As a Mortgage Broker you are always keen to help – your business depends on it – but the fact of the matter is that some lenders remain wary of self-employed borrowers. This often translates into rigid and inflexible lending policies.
It doesn’t need to be like this, a specialist lender will always guide you through the process personally if that’s what you prefer. There are some myths to dispel and some universal tips and pointers to give you to give you more confidence that a mortgage can be found for you..
Myth 1: Income must be assessed solely on the applicant’s salary and dividends
The truth: Income can also usually be assessed based on the applicant’s share of pre-tax net profit in the limited company, as well as the salary they earn.

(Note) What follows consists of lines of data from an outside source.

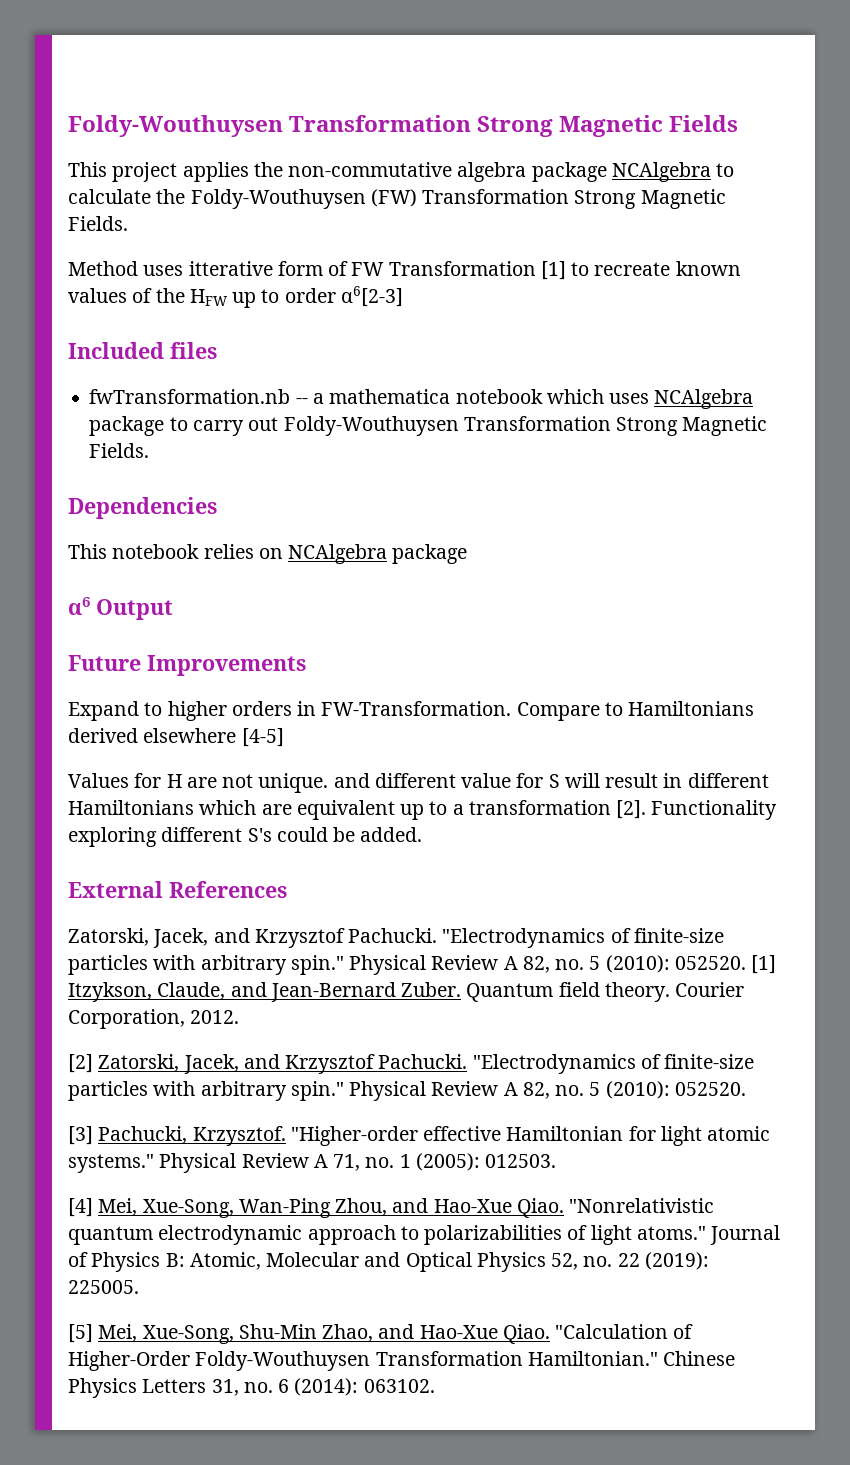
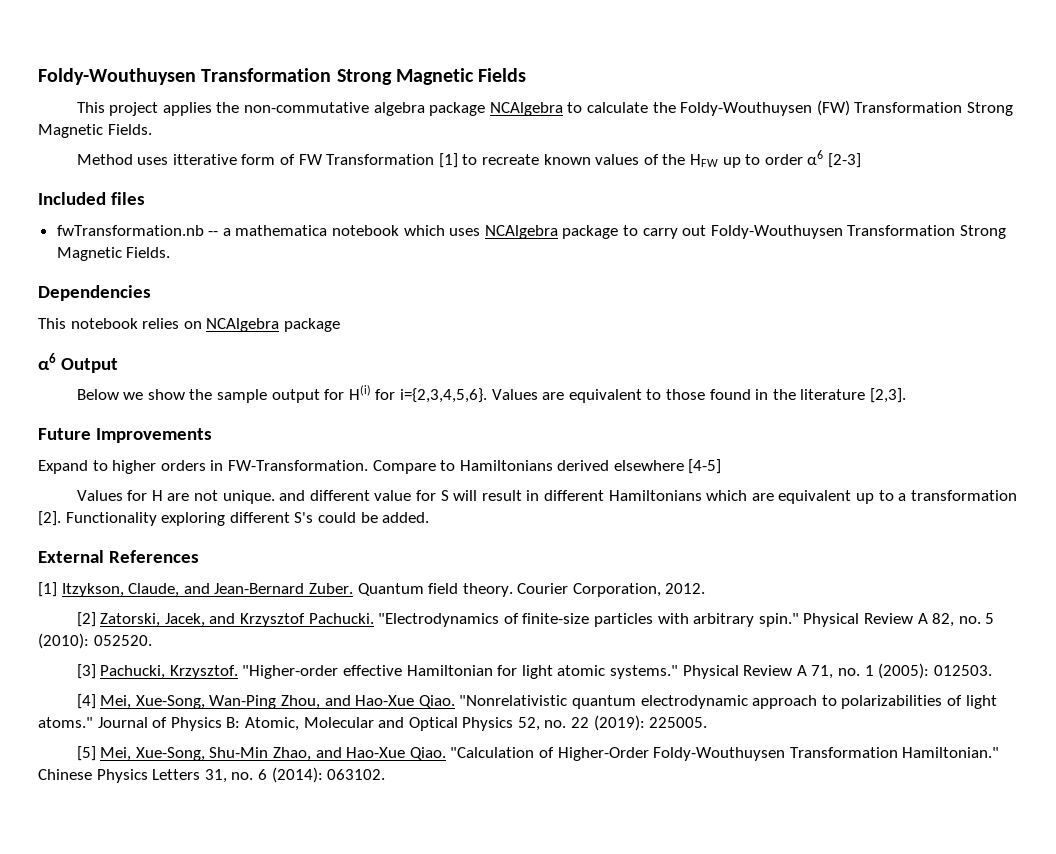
- Method uses itterative form of FW Transformation [1] to recreate known values of the HFW up to order α6[2-3]
+ Method uses itterative form of FW Transformation [1] to recreate known values of the HFW up to order α6 [2-3]
+ Below we show the sample output for H(i) for i={2,3,4,5,6}. Values are equivalent to those found in the literature [2,3].
  External References
- Zatorski, Jacek, and Krzysztof Pachucki. "Electrodynamics of finite-size particles with arbitrary spin." Physical Review A 82, no. 5 (2010): 052520. [1] Itzykson, Claude, and Jean-Bernard Zuber.
+ [1] Itzykson, Claude, and Jean-Bernard Zuber.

This figure will generally be shown under a heading: ‘Profit on Ordinary Activities before Taxation’ or ‘Operating Profit before Taxation’. This is then ordinarily added to the salary that the director earns (found under the heading: ‘Administration Costs’ Or maybe ’Outgoings’.)
Myth 2: Declining/fluctuating turnover or profitability is an insurmountable barrier to getting a mortgage if you’re self employed
The truth: Realistically, being self-employed is virtually guaranteed to bring a mixture of good and weaker years.
Flexible lenders take a pragmatic view of income fluctuations and do lend where income has reduced, as long as there is rationale for the change. The key is to be prepared to satisfy them that the business will sustain future serviceability – we will prepare your case with this information to hand and you’ll stand a good chance.
Myth 3: It’s impossible to extract the relevant information from accounts submitted by a limited liability partnership
The truth: It’s eminently possible but it’s all about knowing where to look…
Look for a heading which says ‘Net Profit – Divisible as Follows’ or similar, which should confirm the share of the partnerships profit that your client is entitled to.
Myth 4: There’s no way forward when the accounts relate to a period which ended some time ago (and especially when they are over 12 months old)
The Truth: The accounts can often be supplemented with additional information to enable a balanced decision to be made
Ask your accountant to provide projections based on turnover and profit to date or consider obtaining management accounts.
Myth 5: You’re on your own
The Truth: Niche lenders are set up with underwriters with experience in interpreting these accounts
If you are an otherwise good applicant who has accounts which we don’t quite understand, or which don’t seem to quite tell the story that the applicant is describing we can speak to an experienced lender underwriter who regularly reviews and interprets company accounts.